Sidang yang dipimpin Hakim Ketua Zaka Talpatty memasuki pemeriksaan Terdakwa LL (60), BCG (54) dan FAG (30). Terdakwa LL dan BCG mengikuti sidang secara langsung di ruang sidang Sari Pengadilan Negeri Manokwari Kelas I A. “Ucap Kuasa Hukum terdakwa, Yan Christian Warinussy ketika dimintai keterangan terkait sidang.
Lanjut, Warinussy. Sedangkan Terdakwa FAG mengikuti sidang secara daring dari Ruang Perawatan Interna Penyakit Dalam Rumah Sakit Umum Daerah (RSUD) Provinsi Papua Barat, Manokwari. Ketiga Terdakwa saling memberikan keterangan sebagai saksi mahkota dan sekaligus didengar pula keterangan masing-masing sebagai Terdakwa.

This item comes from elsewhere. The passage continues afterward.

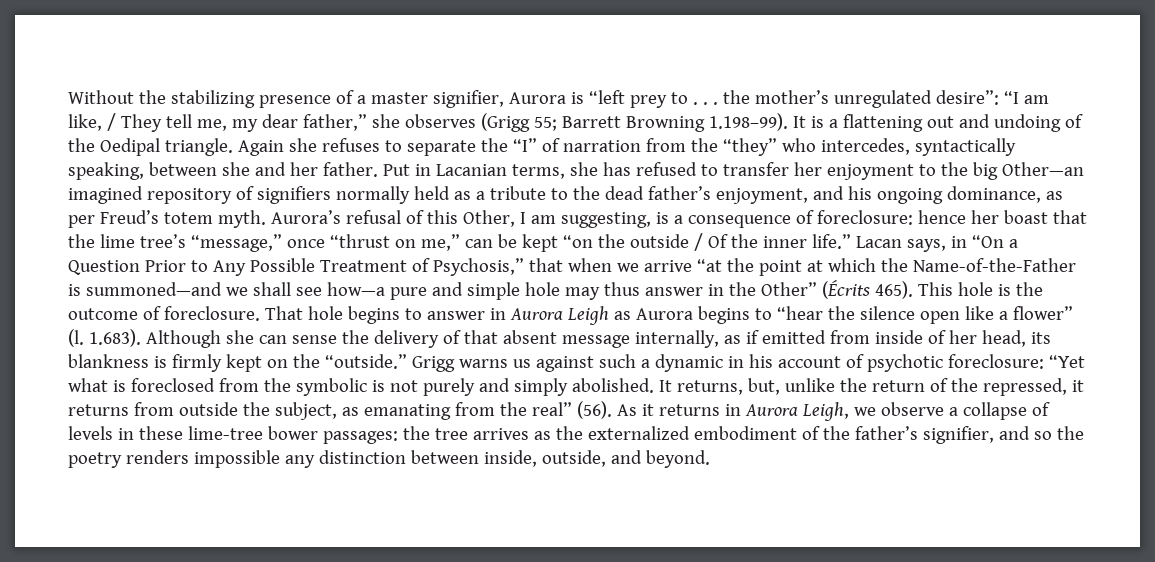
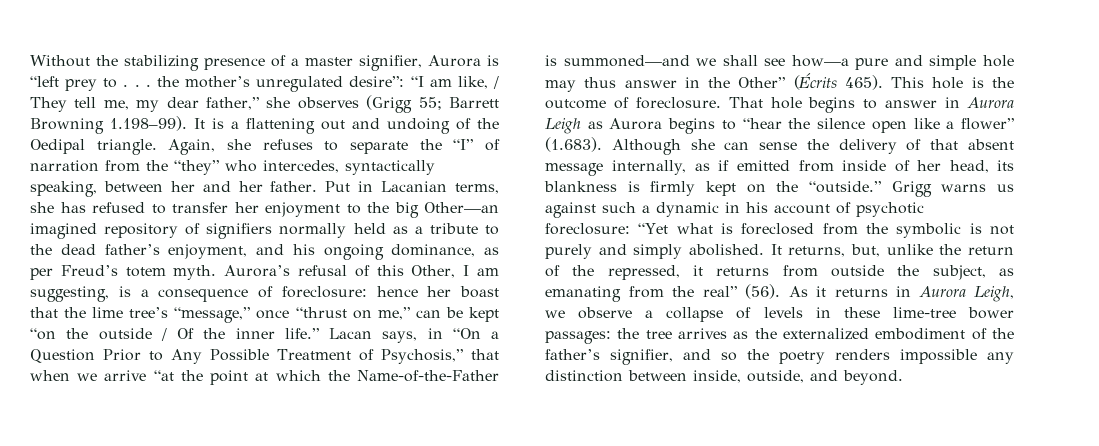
- Again she refuses to separate the “I” of narration from the “they” who intercedes, syntactically speaking, between she and her father.
+ Again, she refuses to separate the “I” of narration from the “they” who intercedes, syntactically speaking, between her and her father.
- That hole begins to answer in Aurora Leigh as Aurora begins to “hear the silence open like a flower” (l. 1.683). Although she can sense the delivery of that absent message internally, as if emitted from inside of her head, its blankness is firmly kept on the “outside.”
+ That hole begins to answer in Aurora Leigh as Aurora begins to “hear the silence open like a flower” (1.683). Although she can sense the delivery of that absent message internally, as if emitted from inside of her head, its blankness is firmly kept on the “outside.”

Saksi LL yang tampil pertama menjelaskan kalau dirinya tidak pernah melakukan kekerasan secara fisik terhadap korban Indri semasa hidup. “Saya memang pernah marah dan menegur Indri maupun Wati (Rohmawati) jika mereka tidak menjalankan pekerjaan nya sebagai ART secara baik”, jelas Terdakwa LL
LL mengetahui bahwa Indri telah meninggal dunia pada Selasa, 25 November 2025 sekitar jam 15:30 wit. LL mengaku mengetahui Indri meninggal dunia dari saksi Wati. “Sore itu saya panggil Indri dengan panggilan mbok, mbok lalu saat berdiri di depan pintu ke kamar mereka (ART), saya melihat Wati sedang duduk di tangga dan saya bilang, hey Wati coba kamu kasi bangun mbok?, Jelas Warinussy.